The entries are to be reproduced word for word, with all images left out.
------ Given records ------
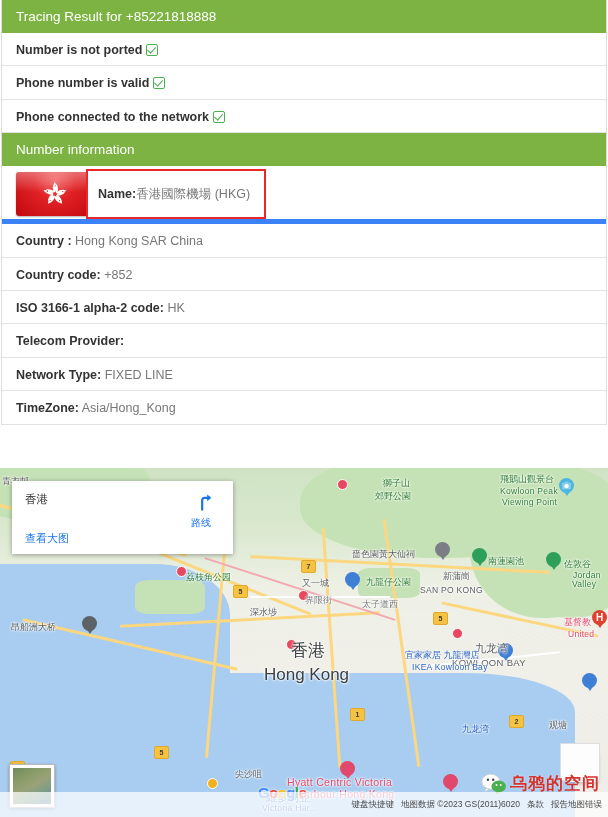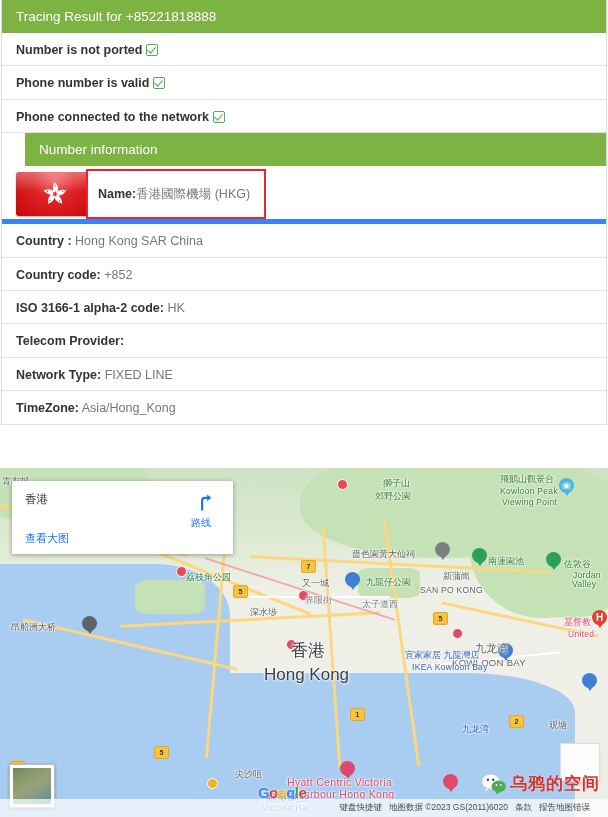--- a/index.html
+++ b/index.html
@@ -2,21 +2,21 @@
 <html><head>
 <meta charset="utf-8">
 <style>
   html,body{margin:0;padding:0;background:#ffffff;}
   body{font-family:"Liberation Sans","DejaVu Sans",sans-serif;-webkit-font-smoothing:antialiased;}
   .page{width:608px;height:817px;position:relative;overflow:hidden;background:#fff;}
 
   
   .panel{width:606px;margin:0 1px;border:1px solid #ddd;border-top:none;border-bottom:none;box-sizing:border-box;}
   .panel-head{background:#7cb342;color:#fff;font-size:13.5px;padding:8px 14px;line-height:17px;box-sizing:border-box;height:33px;}
-  .panel-head.t2{margin-top:0;margin-left:23px;}
+  .panel-head.t2{margin-top:0;}
   .row{border-bottom:1px solid #e2e2e2;padding:9px 14px;font-size:12.5px;line-height:16px;color:#777;box-sizing:border-box;height:33.4px;white-space:nowrap;overflow:hidden;}
   .row b{color:#333;font-weight:bold;}
   .chk{display:inline-block;width:12px;height:12px;border:1.6px solid #4caf50;border-radius:2px;position:relative;vertical-align:-2px;margin-left:4px;box-sizing:border-box;}
   .chk:after{content:"";position:absolute;left:2px;top:0px;width:4px;height:7px;border:solid #4caf50;border-width:0 1.8px 1.8px 0;transform:rotate(42deg);}
 
   
   .namerow{border-bottom:5px solid #3b82f6;padding:6px 14px 7px;height:58px;box-sizing:border-box;position:relative;}
   .flag{width:78px;height:44px;border-radius:3px;display:inline-block;vertical-align:middle;
         background:radial-gradient(ellipse at 50% 20%,#f1595b 0%,#e02226 38%,#c1080d 100%);
         position:relative;overflow:hidden;box-shadow:0 1px 2px rgba(0,0,0,.3);}
@@ -62,22 +62,22 @@
   .infowin .viewbig{position:absolute;left:13px;top:50px;font-size:11px;color:#1a73e8;text-align:center;}
 
   
   .satthumb{position:absolute;left:9px;bottom:9px;width:46px;height:44px;background:#fff;border:1px solid #bbb;
             box-shadow:0 1px 3px rgba(0,0,0,.3);padding:3px;box-sizing:border-box;}
   .satthumb i{display:block;width:100%;height:100%;
      background:linear-gradient(150deg,#6f8a5c 0%,#8a9d6a 30%,#9aa178 50%,#7e9e86 70%,#5f86a4 100%);}
   .zoomctl{position:absolute;right:10px;bottom:35px;width:29px;height:29px;background:#fff;
            box-shadow:0 1px 4px rgba(0,0,0,.3);display:flex;align-items:center;justify-content:center;
            font-size:19px;color:#666;line-height:1;}
-  .gattr{position:absolute;left:0;right:0;bottom:0;height:18px;background:rgba(255,255,255,.72);
-         font-size:8.5px;color:#4a4a4a;display:flex;align-items:center;justify-content:flex-end;gap:7px;padding-right:18px;}
+  .gattr{position:absolute;left:0;right:0;bottom:0;height:25px;background:rgba(255,255,255,.72);
+         font-size:8.5px;color:#4a4a4a;display:flex;align-items:center;justify-content:flex-end;gap:7px;padding-right:6px;}
   .gattr span{white-space:nowrap;}
   .glogo{position:absolute;left:258px;bottom:16px;font-size:15px;font-weight:bold;letter-spacing:-.6px;
          text-shadow:0 0 3px rgba(255,255,255,.9);}
   .wm{position:absolute;right:8px;bottom:22px;display:flex;align-items:center;gap:3px;}
   .wm .txt{font-size:17px;color:#d4332e;font-weight:bold;letter-spacing:1px;
            text-shadow:0 0 2px rgba(255,255,255,.6);}
   .wmbox{position:absolute;right:8px;bottom:36px;width:38px;height:36px;background:#fdfdfd;border:1px solid #ddd;}
 </style>
 </head>
 <body>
------
[Expected output]
--- a/index.html
+++ b/index.html
@@ -2,21 +2,21 @@
 <html><head>
 <meta charset="utf-8">
 <style>
   html,body{margin:0;padding:0;background:#ffffff;}
   body{font-family:"Liberation Sans","DejaVu Sans",sans-serif;-webkit-font-smoothing:antialiased;}
   .page{width:608px;height:817px;position:relative;overflow:hidden;background:#fff;}
 
   
   .panel{width:606px;margin:0 1px;border:1px solid #ddd;border-top:none;border-bottom:none;box-sizing:border-box;}
   .panel-head{background:#7cb342;color:#fff;font-size:13.5px;padding:8px 14px;line-height:17px;box-sizing:border-box;height:33px;}
-  .panel-head.t2{margin-top:0;margin-left:23px;}
+  .panel-head.t2{margin-top:0;}
   .row{border-bottom:1px solid #e2e2e2;padding:9px 14px;font-size:12.5px;line-height:16px;color:#777;box-sizing:border-box;height:33.4px;white-space:nowrap;overflow:hidden;}
   .row b{color:#333;font-weight:bold;}
   .chk{display:inline-block;width:12px;height:12px;border:1.6px solid #4caf50;border-radius:2px;position:relative;vertical-align:-2px;margin-left:4px;box-sizing:border-box;}
   .chk:after{content:"";position:absolute;left:2px;top:0px;width:4px;height:7px;border:solid #4caf50;border-width:0 1.8px 1.8px 0;transform:rotate(42deg);}
 
   
   .namerow{border-bottom:5px solid #3b82f6;padding:6px 14px 7px;height:58px;box-sizing:border-box;position:relative;}
   .flag{width:78px;height:44px;border-radius:3px;display:inline-block;vertical-align:middle;
         background:radial-gradient(ellipse at 50% 20%,#f1595b 0%,#e02226 38%,#c1080d 100%);
         position:relative;overflow:hidden;box-shadow:0 1px 2px rgba(0,0,0,.3);}
@@ -62,22 +62,22 @@
   .infowin .viewbig{position:absolute;left:13px;top:50px;font-size:11px;color:#1a73e8;text-align:center;}
 
   
   .satthumb{position:absolute;left:9px;bottom:9px;width:46px;height:44px;background:#fff;border:1px solid #bbb;
             box-shadow:0 1px 3px rgba(0,0,0,.3);padding:3px;box-sizing:border-box;}
   .satthumb i{display:block;width:100%;height:100%;
      background:linear-gradient(150deg,#6f8a5c 0%,#8a9d6a 30%,#9aa178 50%,#7e9e86 70%,#5f86a4 100%);}
   .zoomctl{position:absolute;right:10px;bottom:35px;width:29px;height:29px;background:#fff;
            box-shadow:0 1px 4px rgba(0,0,0,.3);display:flex;align-items:center;justify-content:center;
            font-size:19px;color:#666;line-height:1;}
-  .gattr{position:absolute;left:0;right:0;bottom:0;height:18px;background:rgba(255,255,255,.72);
-         font-size:8.5px;color:#4a4a4a;display:flex;align-items:center;justify-content:flex-end;gap:7px;padding-right:18px;}
+  .gattr{position:absolute;left:0;right:0;bottom:0;height:25px;background:rgba(255,255,255,.72);
+         font-size:8.5px;color:#4a4a4a;display:flex;align-items:center;justify-content:flex-end;gap:7px;padding-right:6px;}
   .gattr span{white-space:nowrap;}
   .glogo{position:absolute;left:258px;bottom:16px;font-size:15px;font-weight:bold;letter-spacing:-.6px;
          text-shadow:0 0 3px rgba(255,255,255,.9);}
   .wm{position:absolute;right:8px;bottom:22px;display:flex;align-items:center;gap:3px;}
   .wm .txt{font-size:17px;color:#d4332e;font-weight:bold;letter-spacing:1px;
            text-shadow:0 0 2px rgba(255,255,255,.6);}
   .wmbox{position:absolute;right:8px;bottom:36px;width:38px;height:36px;background:#fdfdfd;border:1px solid #ddd;}
 </style>
 </head>
 <body>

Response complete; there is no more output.